= Data for the task =
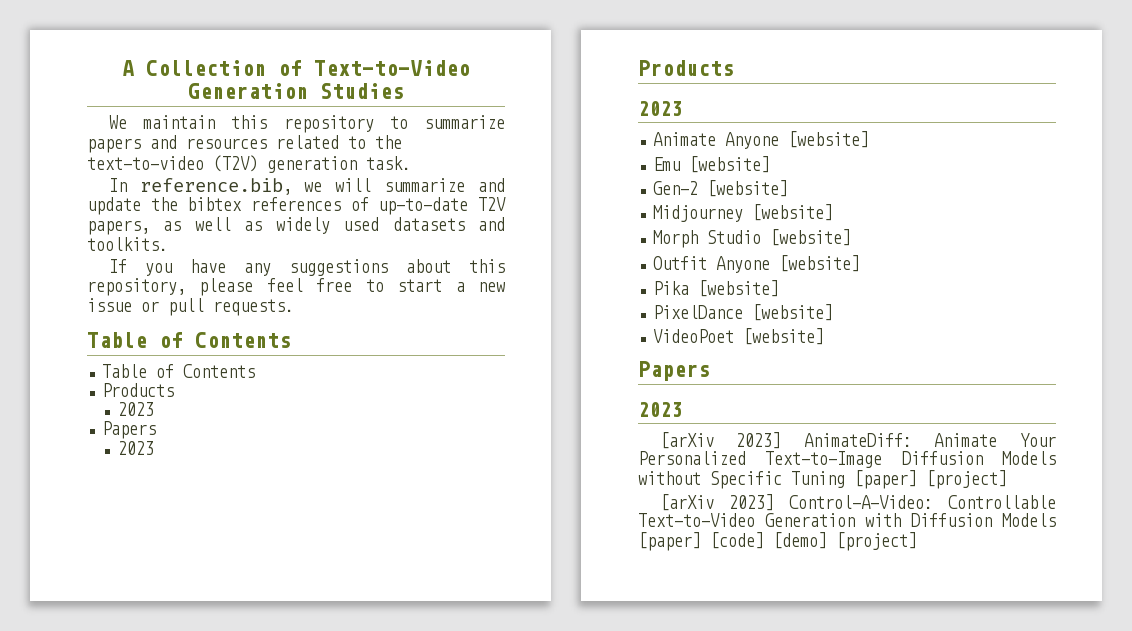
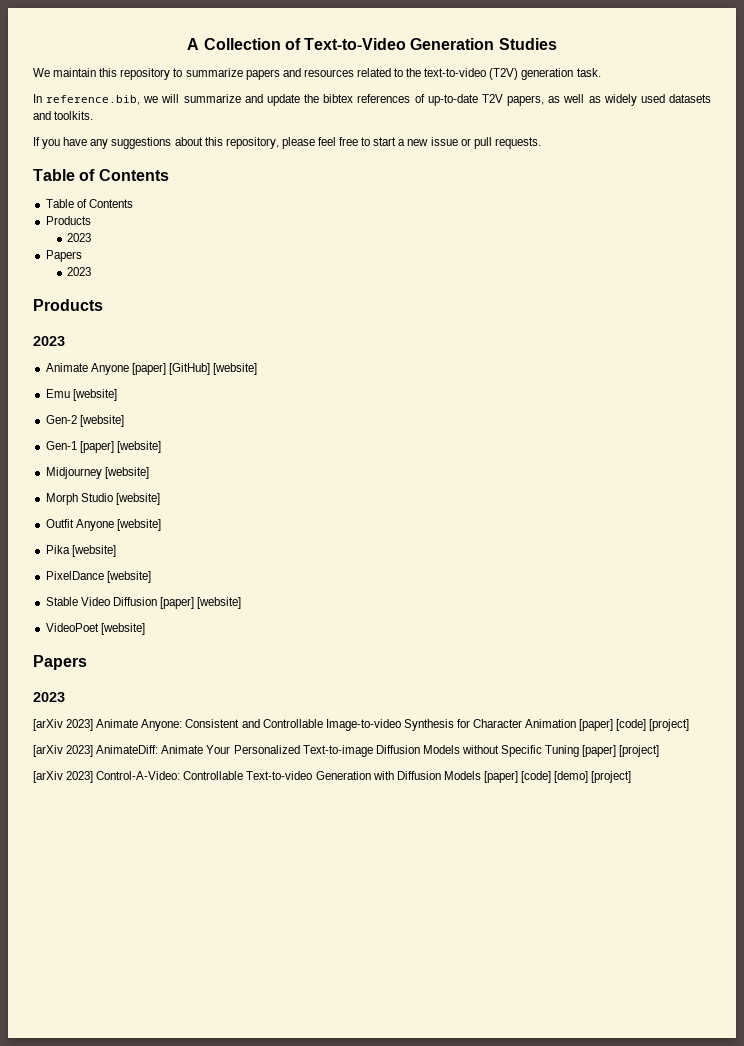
- Animate Anyone [website]
+ Animate Anyone [paper] [GitHub] [website]
+ Gen-1 [paper] [website]
+ Stable Video Diffusion [paper] [website]
+ [arXiv 2023] Animate Anyone: Consistent and Controllable Image-to-video Synthesis for Character Animation [paper] [code] [project]
- [arXiv 2023] AnimateDiff: Animate Your Personalized Text-to-Image Diffusion Models without Specific Tuning [paper] [project]
+ [arXiv 2023] AnimateDiff: Animate Your Personalized Text-to-image Diffusion Models without Specific Tuning [paper] [project]
- [arXiv 2023] Control-A-Video: Controllable Text-to-Video Generation with Diffusion Models [paper] [code] [demo] [project]
+ [arXiv 2023] Control-A-Video: Controllable Text-to-video Generation with Diffusion Models [paper] [code] [demo] [project]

= Problem to work on =
Every entry must be retyped exactly, with the pictures removed.

= The completed task =
- Animate Anyone [website]
+ Animate Anyone [paper] [GitHub] [website]
+ Gen-1 [paper] [website]
+ Stable Video Diffusion [paper] [website]
+ [arXiv 2023] Animate Anyone: Consistent and Controllable Image-to-video Synthesis for Character Animation [paper] [code] [project]
- [arXiv 2023] AnimateDiff: Animate Your Personalized Text-to-Image Diffusion Models without Specific Tuning [paper] [project]
+ [arXiv 2023] AnimateDiff: Animate Your Personalized Text-to-image Diffusion Models without Specific Tuning [paper] [project]
- [arXiv 2023] Control-A-Video: Controllable Text-to-Video Generation with Diffusion Models [paper] [code] [demo] [project]
+ [arXiv 2023] Control-A-Video: Controllable Text-to-video Generation with Diffusion Models [paper] [code] [demo] [project]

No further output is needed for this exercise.